Şer'i deliller, vahiy ve Kur'an'ın indiği risalet ve velayet hanedanından olan Ehl-i Beyt'e uymamızı emretmektedir. Bizler sadece kesin deliller karşısında teslim olduğumuz ve Peygamberimizin sünnetine uyduğumuz için dinin furu ve usulünde, Sünnet ve Kitap'ın maarifinde, ahlak ve edep ilimlerinde Ehl-i Beyt'e bağlandık. Üstelik çoğunluğa uymayı gerektirecek ya da en azından tercih edilir bir yönlerinin olduğunu ispatlayacak bir delilin varlığından da söz edilemez. Kaldı ki kimse, onların ne ilimde, ne amelde, ümmetin kurtuluş gemileri, Hıtta Kapısı, dinde ihtilafa düşmeme güvencesi, hidayet nişaneleri, Resûlullah'ın ağır emaneti ve ümmeti arasındaki yadigârı olan Ehl-i Beyt İmamlarından üstün olduklarını söyleyemez.
Birliğimizin mayası Ehl-i Beyt'tir. Hz. Muhammed (s.a.a.), onları Allah'ın Kitabı ile birlikte anmıştır: "Sizden Kur'an'ı ve Ehl-i Beyt'i soracağım. O halde onlardan öne geçmeyin ve onlardan geri kalmayın; yoksa helak olursunuz! Onlara bir şey öğretmeye kalkmayın; zira onlar sizden daha bilgilidir."

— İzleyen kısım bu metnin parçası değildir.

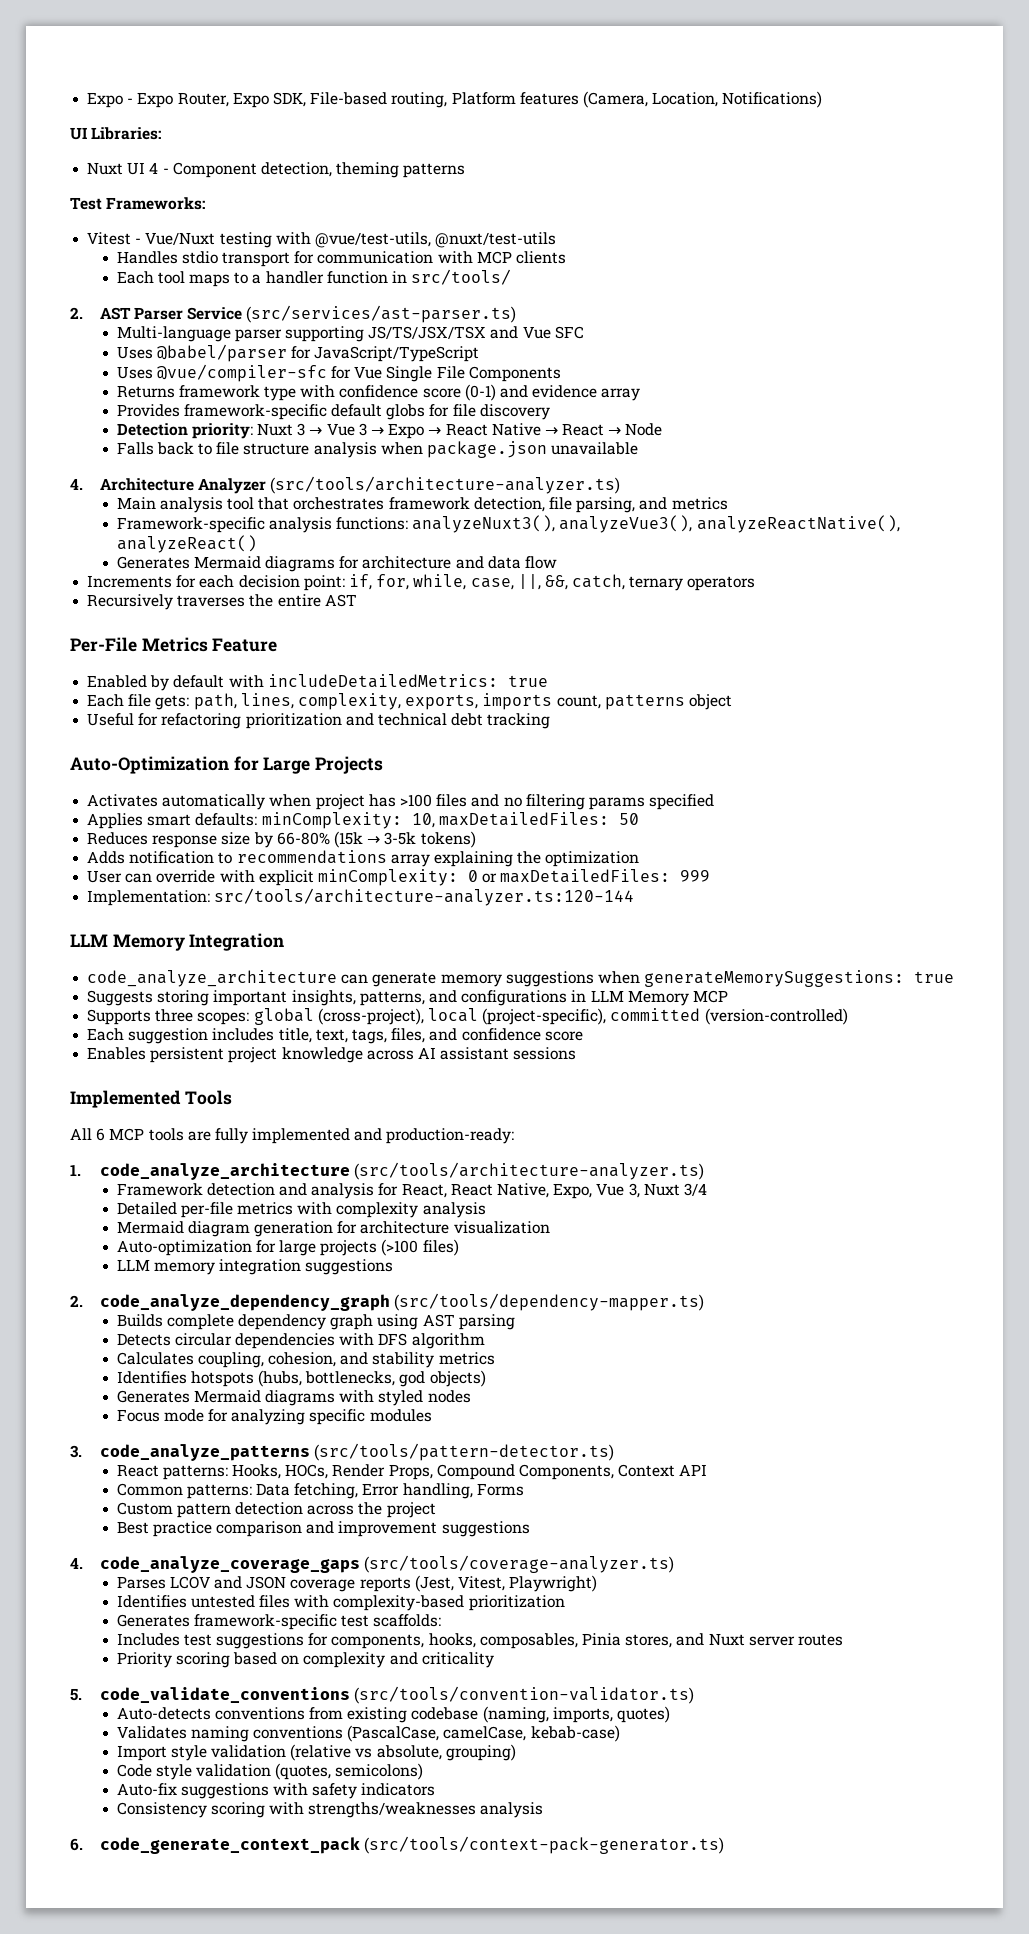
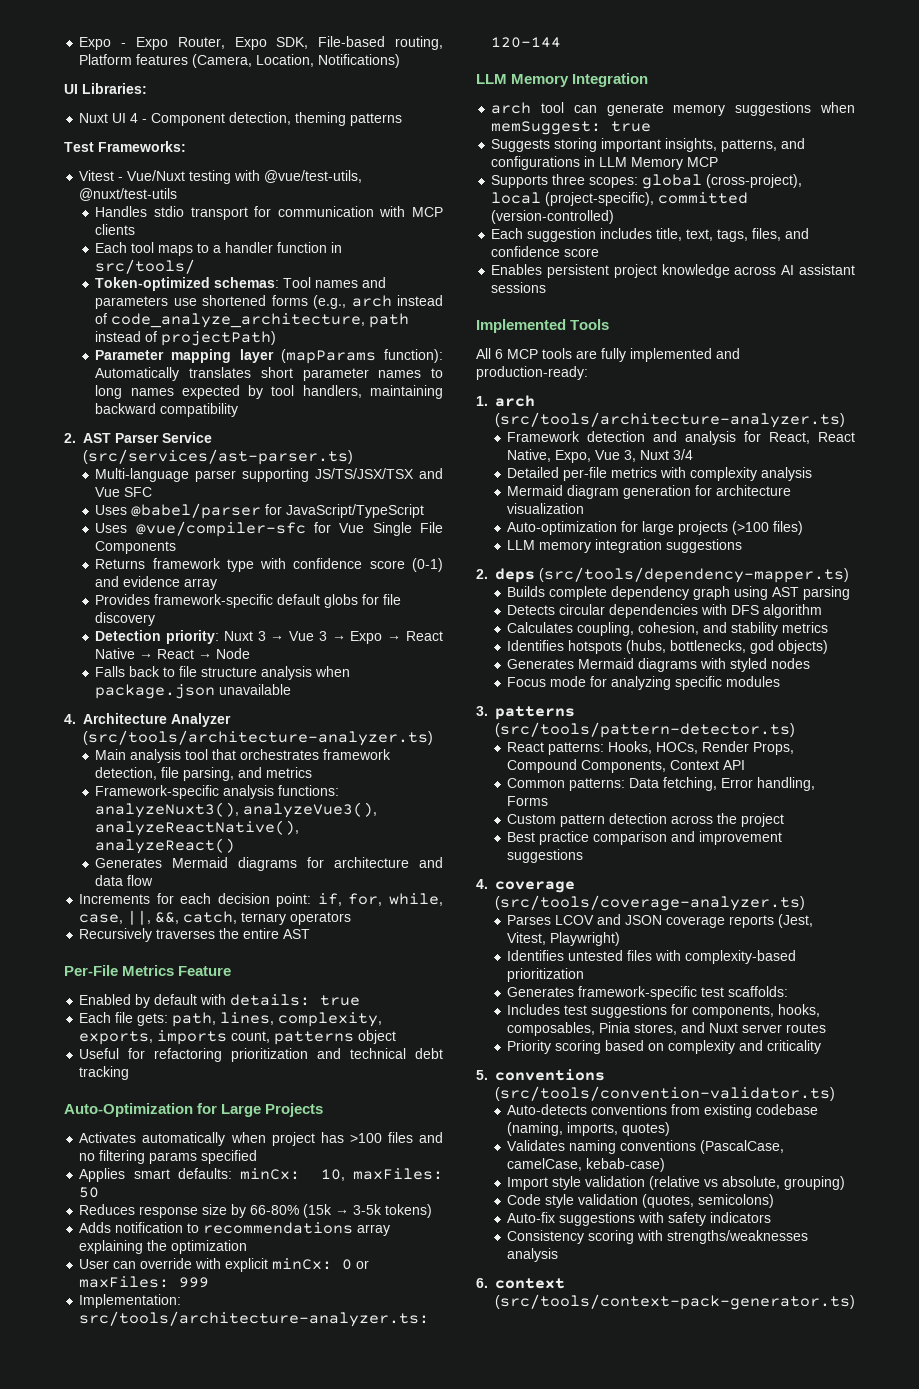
+ Token-optimized schemas: Tool names and parameters use shortened forms (e.g., arch instead of code_analyze_architecture, path instead of projectPath)
+ Parameter mapping layer (mapParams function): Automatically translates short parameter names to long names expected by tool handlers, maintaining backward compatibility
- Enabled by default with includeDetailedMetrics: true
+ Enabled by default with details: true
- Applies smart defaults: minComplexity: 10, maxDetailedFiles: 50
+ Applies smart defaults: minCx: 10, maxFiles: 50
- User can override with explicit minComplexity: 0 or maxDetailedFiles: 999
+ User can override with explicit minCx: 0 or maxFiles: 999
- code_analyze_architecture can generate memory suggestions when generateMemorySuggestions: true
+ arch tool can generate memory suggestions when memSuggest: true
- 1. code_analyze_architecture (src/tools/architecture-analyzer.ts)
+ 1. arch (src/tools/architecture-analyzer.ts)
- 2. code_analyze_dependency_graph (src/tools/dependency-mapper.ts)
+ 2. deps (src/tools/dependency-mapper.ts)
- 3. code_analyze_patterns (src/tools/pattern-detector.ts)
+ 3. patterns (src/tools/pattern-detector.ts)
- 4. code_analyze_coverage_gaps (src/tools/coverage-analyzer.ts)
+ 4. coverage (src/tools/coverage-analyzer.ts)
- 5. code_validate_conventions (src/tools/convention-validator.ts)
+ 5. conventions (src/tools/convention-validator.ts)
- 6. code_generate_context_pack (src/tools/context-pack-generator.ts)
+ 6. context (src/tools/context-pack-generator.ts)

Sekaleyn hadisinde Hz. Peygamber buyurmuştur ki: "Size iki ağır emanet bırakıyorum. Onlara sımsıkı sarıldığınız müddetçe asla sapıklığa düşmezsiniz. Onlar, Allah'ın Kitabı Kur'an ve ıtretim Ehl-i Beyt'imdir." Bu hadisten de anlaşılıyor ki ikisine birlikte sarılmayanlar sapıklıktadır. Ehl-i Beyt'e sarılma emrini içeren bu rivayette bir ince nükte de vardır ki o da şudur: Kıyamet gününe kadar dünyanın, Allah Teala tarafından ilahi hükümleri yaymakla görevlendirilen Ehl-i Beyt'ten asla boş kalmayacağıdır.
"Hamd olsun Allah'a ki, hikmeti biz Ehl-i Beyt'te karar kılmıştır" hadisine göre işlerin hikmetini onlara sormalı, onlarla ilgili her şeyde hikmet aramalı, daima onların yanında olmalıyız. Yine "Ehl-i Beyt'imin aranızdaki misali, İsrailoğulları'ndaki Hıtta Kapısı'nın misalidir. Kim o kapıdan girdiyse günahları bağışlandı" hadisi önem arz eder. Hıtta Kapısı'na benzetilmelerinin sebebi şudur: Yüce Allah bu kapıyı, celali karşısında tevazu ve hükmüne boyun eğmenin bir mazharı kılmıştı. Bu yüzden de bağışlanma sebebi idi. Bu ümmetin de, Peygamberimizin Ehl-i Beyt'ine teslimiyetini, onların imamlarına tâbi olmasını, celali karşısında tevazuun ve hükmüne boyun eğmenin bir mazharı kılmıştır. Bu yüzden de bağışlanma sebebidir.
"Yıldızlar, yeryüzü ehli için (denizlerde) boğulmaya karşı bir güvencedir. Ehl-i Beyt'im de ümmetim için ihtilafa düşmeye karşı bir güvencedir." Kur'an ve Ehl-i Beyt, insanların ihtilafına ve dahası yanlışa düşmelerine engel olmaktadır.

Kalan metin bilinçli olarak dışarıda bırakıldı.